Dog vaccination is a vital part of health care regime to your dog – from his days as a cub until adulthood.
Vaccinations of dogs when done regularly, allow them a long and protected life by some serious disease, often fatal caused by different viruses. Once inserted into the circulatory system, the vaccine mimics a particular virus or bacterium, prompting the body’s immune response. After that, the immune response is ready and prepared to withstand any virus infection from him in the future.
Young cubs vaccinations should begin between the ages of 8-10 weeks, so schedule a visit to the veterinarian as soon as possible. Most vaccines are injected as part of a series of vaccines and one year after the last vaccine, your dog will need once in a year (usually annual).
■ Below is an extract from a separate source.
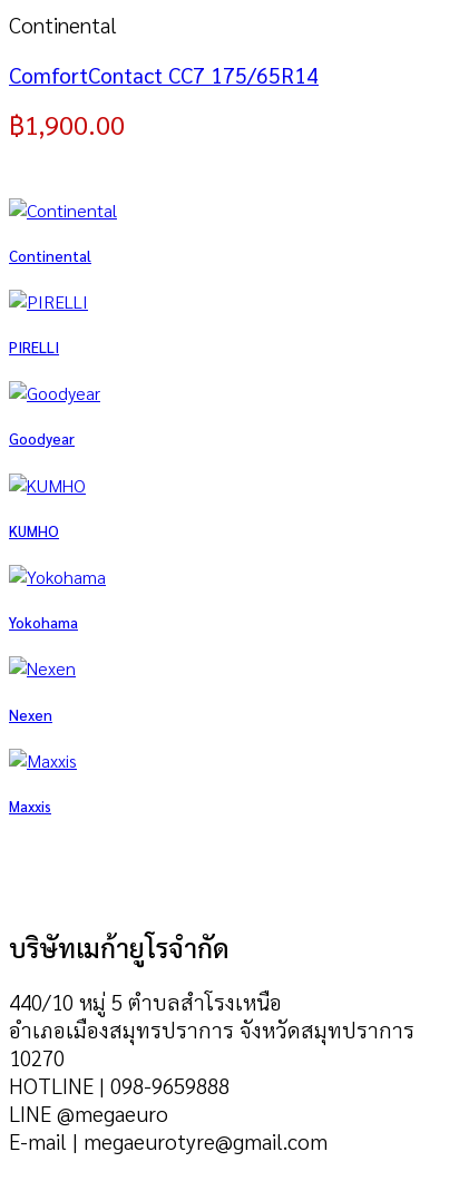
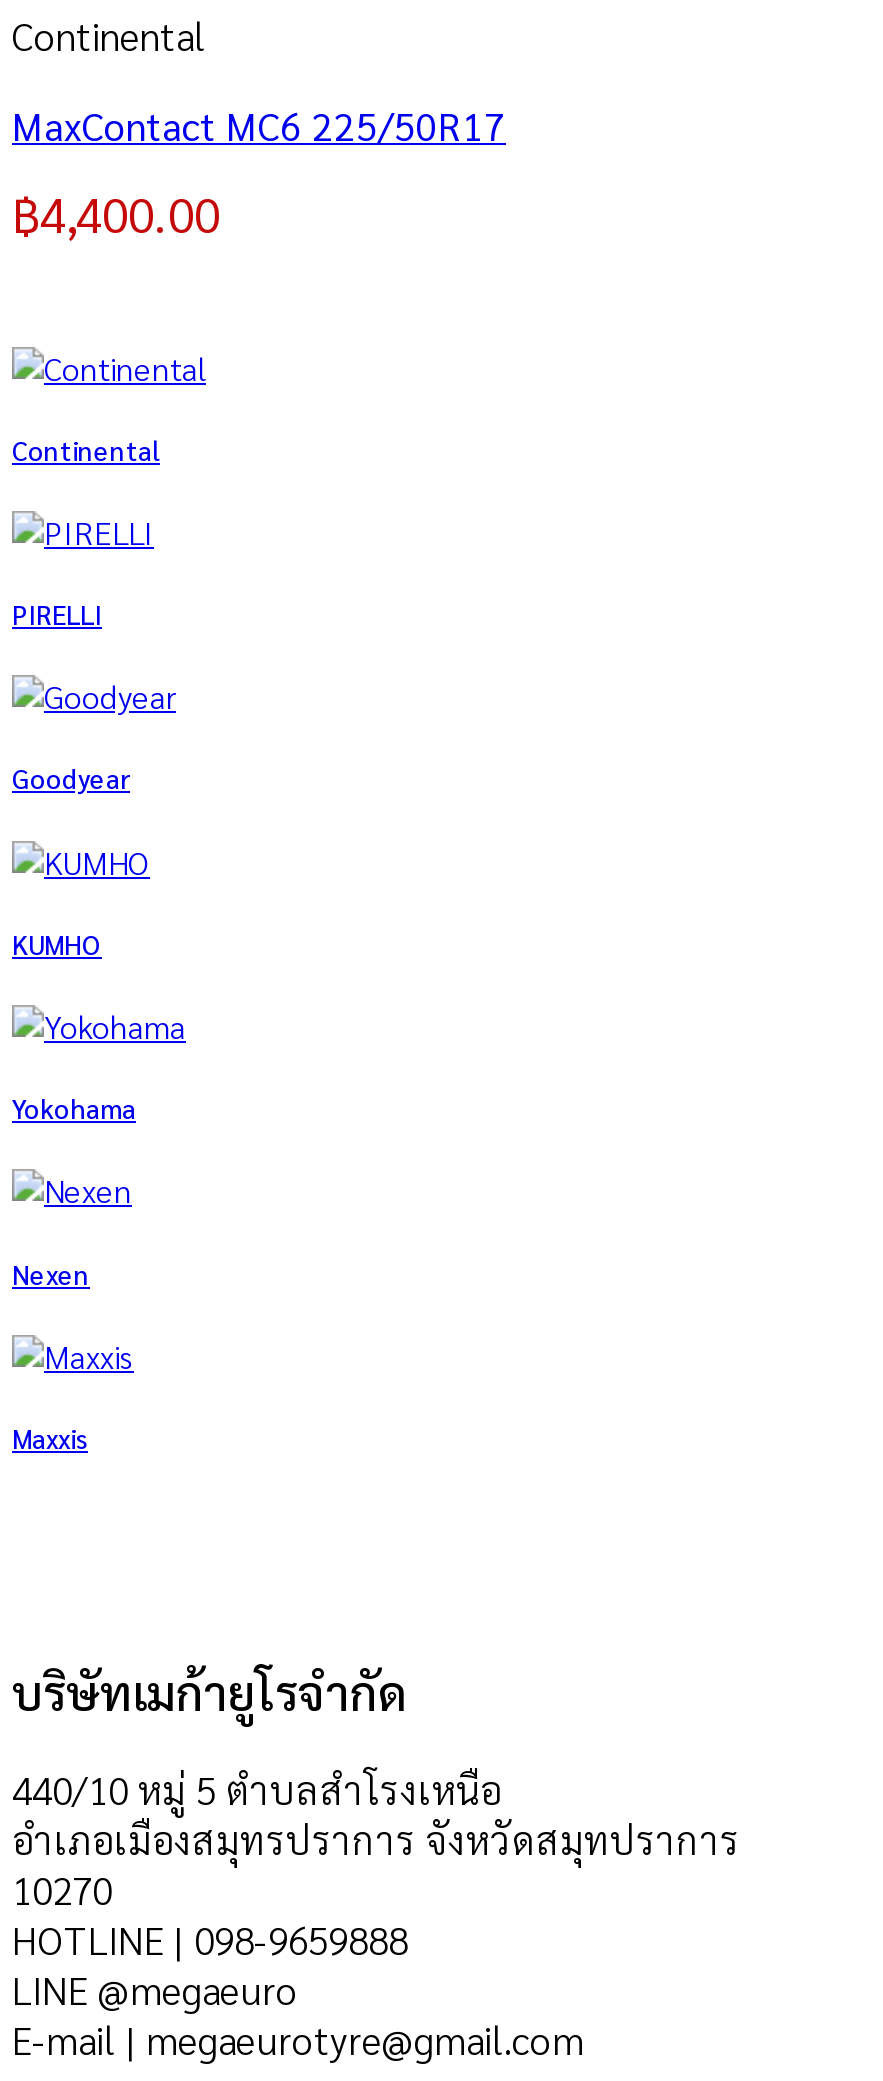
[9,60,319,88] ComfortContact CC7 175/65R14 -> [12,98,506,148] MaxContact MC6 225/50R17
[9,105,125,141] ฿1,900.00 -> [12,180,220,244] ฿4,400.00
The immunization protocol may vary, so follow the recommendations of your veterinarian program. He will also be able to advise you on the series of vaccinations that your dog must follow.
The most common dog vaccination:
- Wrath of dogs
- What: A virus adhesive and high probability of death which affects the respiratory system, digestive and nervous. It spreads like an infection usually born in the air and the only way to control is vaccination.
- When: Injections at age 8-10 weeks, followed by additional injections. May be associated in combination with other vaccinations.
- Hepatitis to dogs (adenovirus)
- What: This viral disease affects the liver, kidneys and cells associated with blood vessels causing high fever, thirst, loss of appetite, chest pain, liver damage and bleeding.
- When: initial vaccine is given in series starting at the age of 8 weeks and often combined with vaccination against rabies.
- Parvo virus
- What: A deadly infection and more widespread, with symptoms that include severe diarrhea, fever and vomiting.
- When: A series of vaccines starting from age 8 to 20 weeks, followed on booster.
- What: A bacterium that affects the kidneys and liver.
- When: A series of vaccines, starting at the age of 8 weeks, followed by supplementary vaccines that can be made in combination with other vaccines.
- Influenza virus (Bordetella)
- What: One of the causes of “Kennel cough”, this virus is highly contagious and affects the respiratory system.
- When: initial injections made at the age of 8 weeks, followed by additional ones.